Maybe I have no idea, but what they really care about is their statistics and a 4.0 from Anartica University Basket Weaving will make it look like they admitted a 4.0 student. Almost an entire law school admissions decision is based on your index number, which is the pure number of your UGPA x. Your LSAT score.  I think the formula is on LSAC somewhere, but your UGPA NUMBER nothing else matters in determing your index number.

I understand what you are saying, and I mostly agree.  I do think you are underestimating the degree to which any school considers soft factors (not to say that GPA/LSAT isn't the main factor, but your position of "almost entire decision" is too strong for me), but mainly I think you are incorrect specifically as to the top 3-5 schools.

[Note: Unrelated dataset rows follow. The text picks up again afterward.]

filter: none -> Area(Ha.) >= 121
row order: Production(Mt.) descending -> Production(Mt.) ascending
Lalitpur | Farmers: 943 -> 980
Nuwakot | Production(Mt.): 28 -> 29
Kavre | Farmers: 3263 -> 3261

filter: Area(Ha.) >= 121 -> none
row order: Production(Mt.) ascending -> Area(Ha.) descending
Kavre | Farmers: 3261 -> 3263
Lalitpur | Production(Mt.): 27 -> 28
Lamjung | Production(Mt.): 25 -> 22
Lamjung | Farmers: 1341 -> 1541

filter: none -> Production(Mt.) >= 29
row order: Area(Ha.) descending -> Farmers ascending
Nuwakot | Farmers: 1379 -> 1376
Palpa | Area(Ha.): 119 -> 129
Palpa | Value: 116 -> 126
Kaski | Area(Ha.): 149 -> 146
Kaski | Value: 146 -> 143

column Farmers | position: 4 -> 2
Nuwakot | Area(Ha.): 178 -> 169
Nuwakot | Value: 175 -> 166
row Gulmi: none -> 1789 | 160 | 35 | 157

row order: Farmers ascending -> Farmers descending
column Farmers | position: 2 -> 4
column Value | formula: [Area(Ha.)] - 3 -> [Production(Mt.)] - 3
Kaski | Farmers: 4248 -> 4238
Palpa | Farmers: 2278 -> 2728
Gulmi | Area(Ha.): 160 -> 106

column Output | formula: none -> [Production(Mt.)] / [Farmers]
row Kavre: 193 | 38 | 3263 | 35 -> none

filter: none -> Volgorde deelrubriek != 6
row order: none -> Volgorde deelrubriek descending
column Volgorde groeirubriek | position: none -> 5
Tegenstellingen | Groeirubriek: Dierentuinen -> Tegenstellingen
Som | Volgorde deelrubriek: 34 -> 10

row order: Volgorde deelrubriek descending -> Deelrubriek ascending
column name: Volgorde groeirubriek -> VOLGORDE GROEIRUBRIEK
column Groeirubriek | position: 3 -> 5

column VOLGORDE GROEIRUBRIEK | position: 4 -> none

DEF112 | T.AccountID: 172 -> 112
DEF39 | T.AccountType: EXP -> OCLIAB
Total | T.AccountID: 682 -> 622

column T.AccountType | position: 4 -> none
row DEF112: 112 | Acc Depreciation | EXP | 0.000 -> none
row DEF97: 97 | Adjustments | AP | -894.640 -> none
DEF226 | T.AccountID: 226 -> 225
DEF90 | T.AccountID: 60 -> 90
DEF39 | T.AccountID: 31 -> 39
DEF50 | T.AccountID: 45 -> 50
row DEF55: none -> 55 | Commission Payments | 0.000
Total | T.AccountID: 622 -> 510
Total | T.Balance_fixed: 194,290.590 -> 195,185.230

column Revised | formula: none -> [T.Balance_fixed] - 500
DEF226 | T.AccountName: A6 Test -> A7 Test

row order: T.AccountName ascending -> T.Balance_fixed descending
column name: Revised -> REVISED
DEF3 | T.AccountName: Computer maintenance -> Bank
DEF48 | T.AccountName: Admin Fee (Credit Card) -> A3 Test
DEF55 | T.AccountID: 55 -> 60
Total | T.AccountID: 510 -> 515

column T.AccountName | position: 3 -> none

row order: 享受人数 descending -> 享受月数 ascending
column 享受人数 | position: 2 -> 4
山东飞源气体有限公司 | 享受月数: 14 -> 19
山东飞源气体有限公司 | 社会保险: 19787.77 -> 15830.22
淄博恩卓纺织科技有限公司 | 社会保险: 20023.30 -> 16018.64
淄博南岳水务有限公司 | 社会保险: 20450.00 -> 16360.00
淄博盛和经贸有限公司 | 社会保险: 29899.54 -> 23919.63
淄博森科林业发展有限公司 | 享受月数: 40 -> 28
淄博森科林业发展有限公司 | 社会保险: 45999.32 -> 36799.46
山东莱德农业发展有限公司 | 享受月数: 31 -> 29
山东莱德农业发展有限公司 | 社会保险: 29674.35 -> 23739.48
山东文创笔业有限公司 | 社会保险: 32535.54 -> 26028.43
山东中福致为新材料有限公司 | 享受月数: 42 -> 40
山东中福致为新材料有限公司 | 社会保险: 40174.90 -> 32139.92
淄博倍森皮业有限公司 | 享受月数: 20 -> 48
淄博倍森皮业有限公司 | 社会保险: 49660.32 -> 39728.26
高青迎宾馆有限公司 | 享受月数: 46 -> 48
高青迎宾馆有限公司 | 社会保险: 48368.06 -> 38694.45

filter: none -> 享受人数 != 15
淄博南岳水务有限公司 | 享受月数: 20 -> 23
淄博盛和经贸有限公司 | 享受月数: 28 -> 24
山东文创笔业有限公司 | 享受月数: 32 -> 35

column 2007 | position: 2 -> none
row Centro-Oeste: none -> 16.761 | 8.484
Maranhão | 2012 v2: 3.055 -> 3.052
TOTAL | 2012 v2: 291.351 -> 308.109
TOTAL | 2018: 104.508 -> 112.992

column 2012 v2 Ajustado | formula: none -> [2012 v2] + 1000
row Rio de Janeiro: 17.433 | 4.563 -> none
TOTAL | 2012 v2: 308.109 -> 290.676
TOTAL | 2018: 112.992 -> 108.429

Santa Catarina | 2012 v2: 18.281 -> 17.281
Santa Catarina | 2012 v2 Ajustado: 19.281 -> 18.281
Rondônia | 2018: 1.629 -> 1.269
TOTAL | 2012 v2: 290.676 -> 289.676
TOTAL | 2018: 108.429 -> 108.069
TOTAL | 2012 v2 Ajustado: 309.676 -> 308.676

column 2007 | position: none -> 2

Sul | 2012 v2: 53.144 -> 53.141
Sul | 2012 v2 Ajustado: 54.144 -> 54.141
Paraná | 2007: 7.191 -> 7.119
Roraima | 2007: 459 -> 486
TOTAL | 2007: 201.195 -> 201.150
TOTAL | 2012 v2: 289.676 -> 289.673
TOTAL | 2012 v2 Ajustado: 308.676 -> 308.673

There is applicant ceiling effect.  Virtually everybody with 4.0/180 stats (or close to it) will apply to YLS/HLS, and virtually everybody will go to YLS/HLS if accepted - yet those schools report averages around 3.9/174.  If those schools wanted to simply jack up their average students stats they could - but they don't want to.  If for no other reason than that there is ceiling effect there as well - when you are close to the max, it mathematically requires greater numbers to make a small change, so there is less bang for the buck for admitting a 4.0/180 in terms of moving the average.

There are also other things that play into the USNWR rankings than student stats, and the top schools care deeply about those as well.  Clearly the top schools want to make sure that their stats don't drop - but it makes no sense for them to focus solely on the matrix score either.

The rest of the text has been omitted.